I have been so hell bent on getting debt free and coming up with $1,500,000. I started to rethink my game plan. I am still rethinking my game plan in so many ways. Starting to consider slowing down the debt elimination plan and asking myself is this the absolute best plan? Can you slow down for a while and have a little fun before you're handcuffed to a oxygen tank/concentrator? Could you slow down to self-employment, Play a little more and try to come up with other ideas just as good or better to attain the same goal but less stressfully. This is still a work in progress. I stood in the book section of Wal-Mart (of all places) and pondered the power of words as I relived hearing my friend Les's words "Katie, be kind to your body.". I thought about the fact my vocabulary has diminished since I moved up here. I thought about how my short term memory might not work anymore like othe alphas have warned me will occur when my lung function becomes diminished enough. I thought about how I used to be a pretty good ficitonal writer when I was 18 or 19. Could I find some joy in writing while not having the freedoms we all take for granted until we recognoze some of them are gone due to what ever illness(s) we are coping with? Could I rebuild my vocabulary enough I could remember how to use those "big long words" in the correct contexted my buddies in collge begged me not to use because they didn't know what they mean. Words are powerful in so many ways. They can make you rethink your choices or they can help takes someone to a imaginary place or time.

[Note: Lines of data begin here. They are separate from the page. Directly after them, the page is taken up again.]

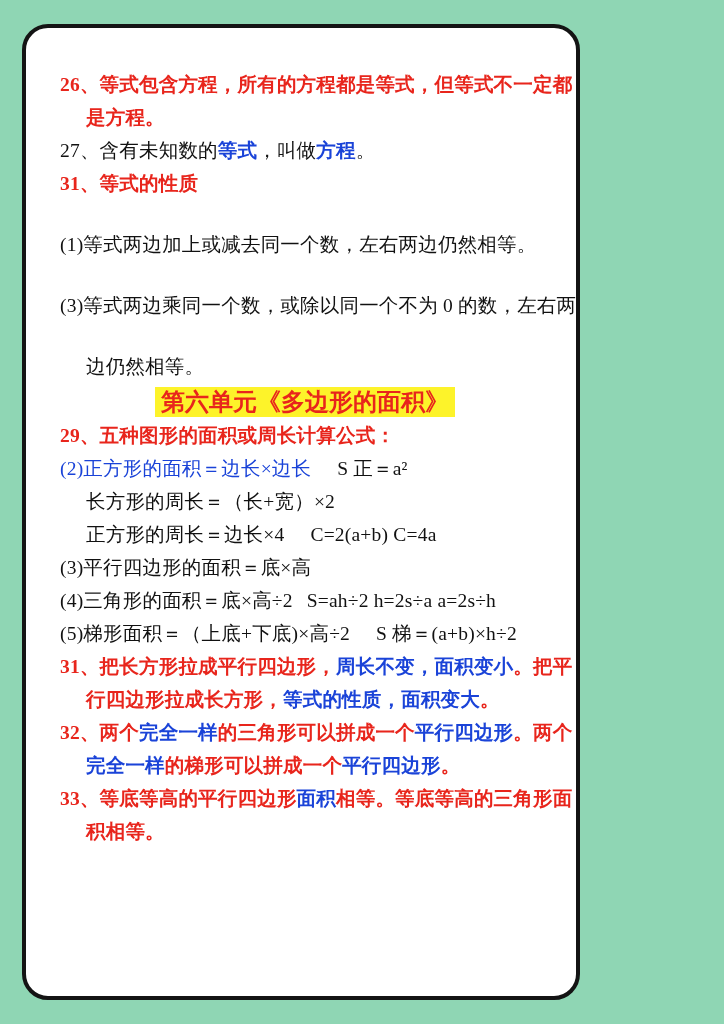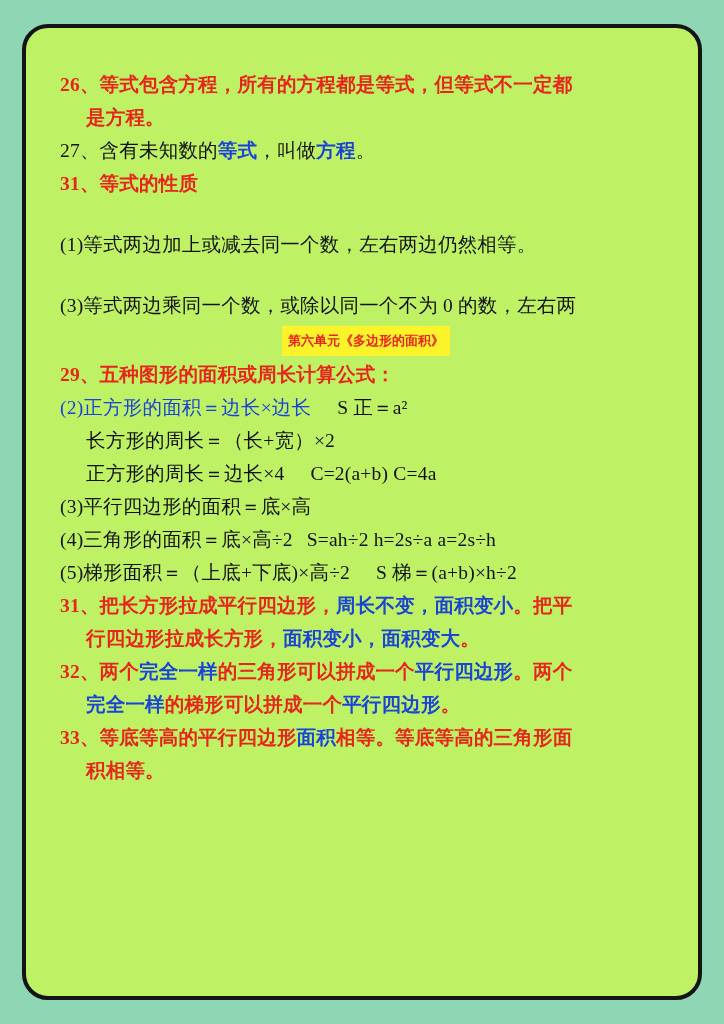"26、等式包含方程，所有的方程都是等式，但等式不一定都" .page { background: #bef264 -> #ffffff; width: 680px -> 558px }
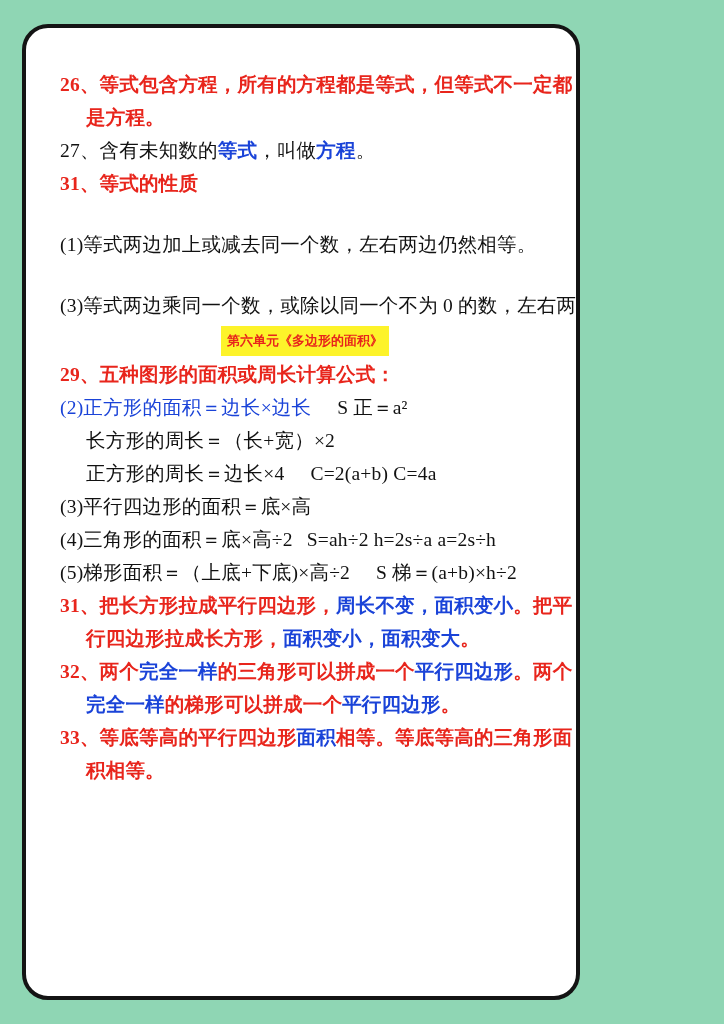"边仍然相等。" div.line { html: none -> <div> <span>边仍然相等。</span> </div> }
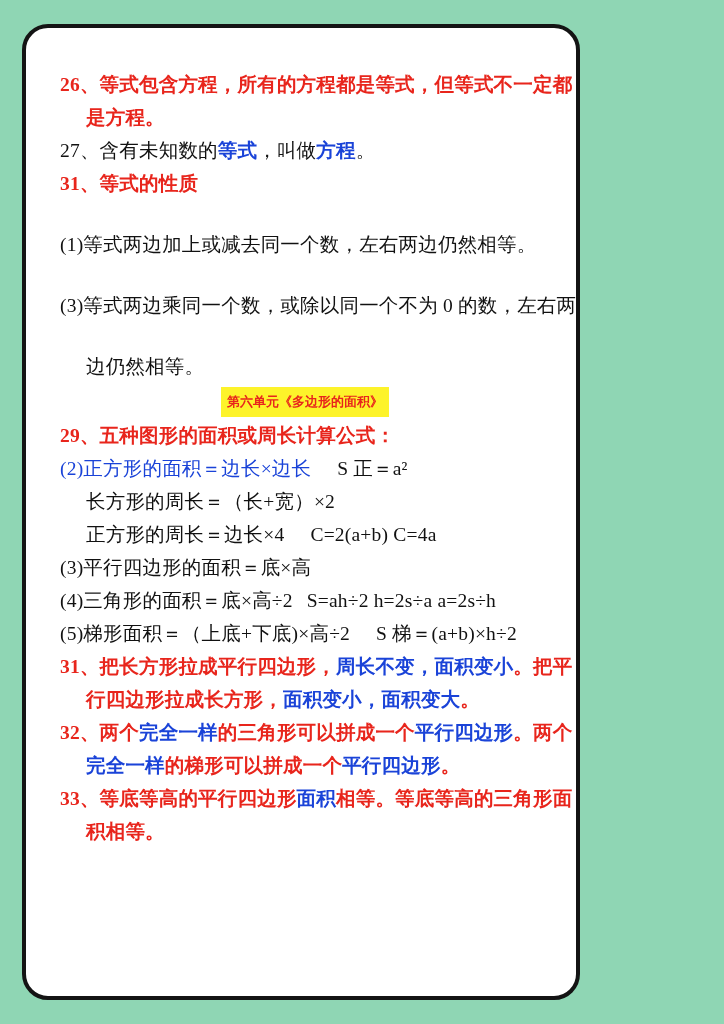"第六单元《多边形的面积》" .unit-title { font-size: 13px -> 24px }
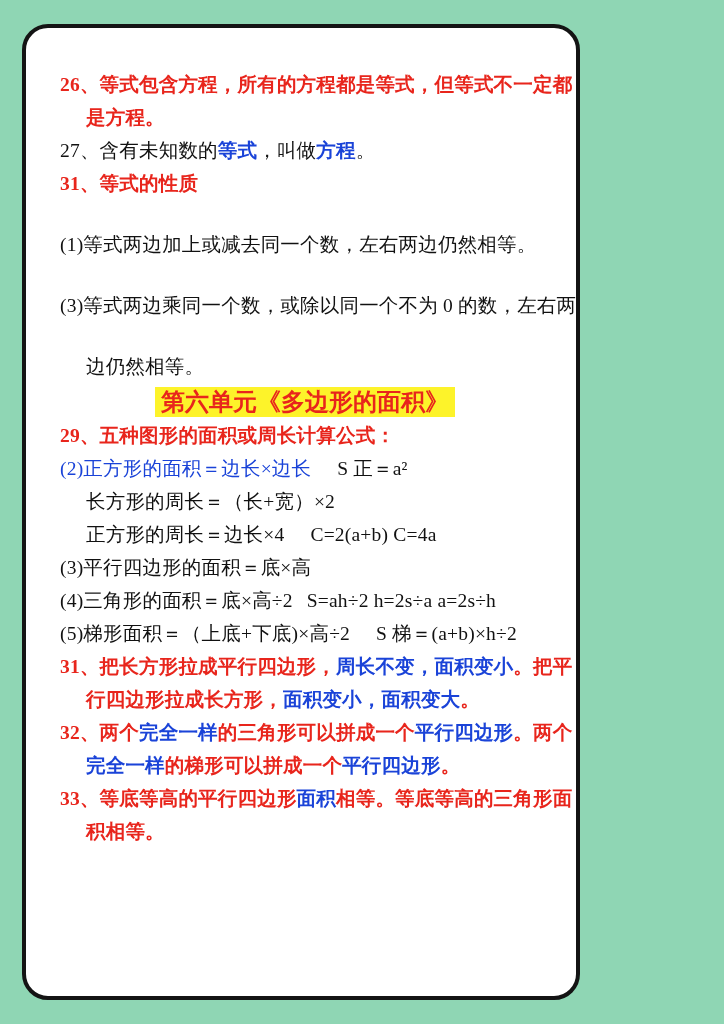"面积变小，面积变大" span.blue { text: 面积变小 -> 等式的性质 }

A bit of deja vu going on. My current specialty drug provider provides me financial assistance w/ my max out of pocket. My alpha1 advocate accued me of being unfair when I told her I felt like I didn't have an advocate when $70,000 in meds had been delivered and only a little over $2000 was recognized by my insurance provider. She expected me to track down most of the info to determined why some other med bills would be arriving in my mailbox. As I soon doscovered it was her co-workers who failed although there could be extenuating circumstances. I did threaten to quit infusing. I told her I can't keep working 55 - 65 hr work weeks to keep my head above water financially. At first she didn't understand all I have been through in the last 11 yrs. I then explained 2 seperate incidents and when I got done she went "WOW!" We shall see what happens. I spoke to a different team member and she was quite apologetic. I told her "Although we probably can't alter what has already played out...we can learn from it and take measures to insure it doesn't happen again.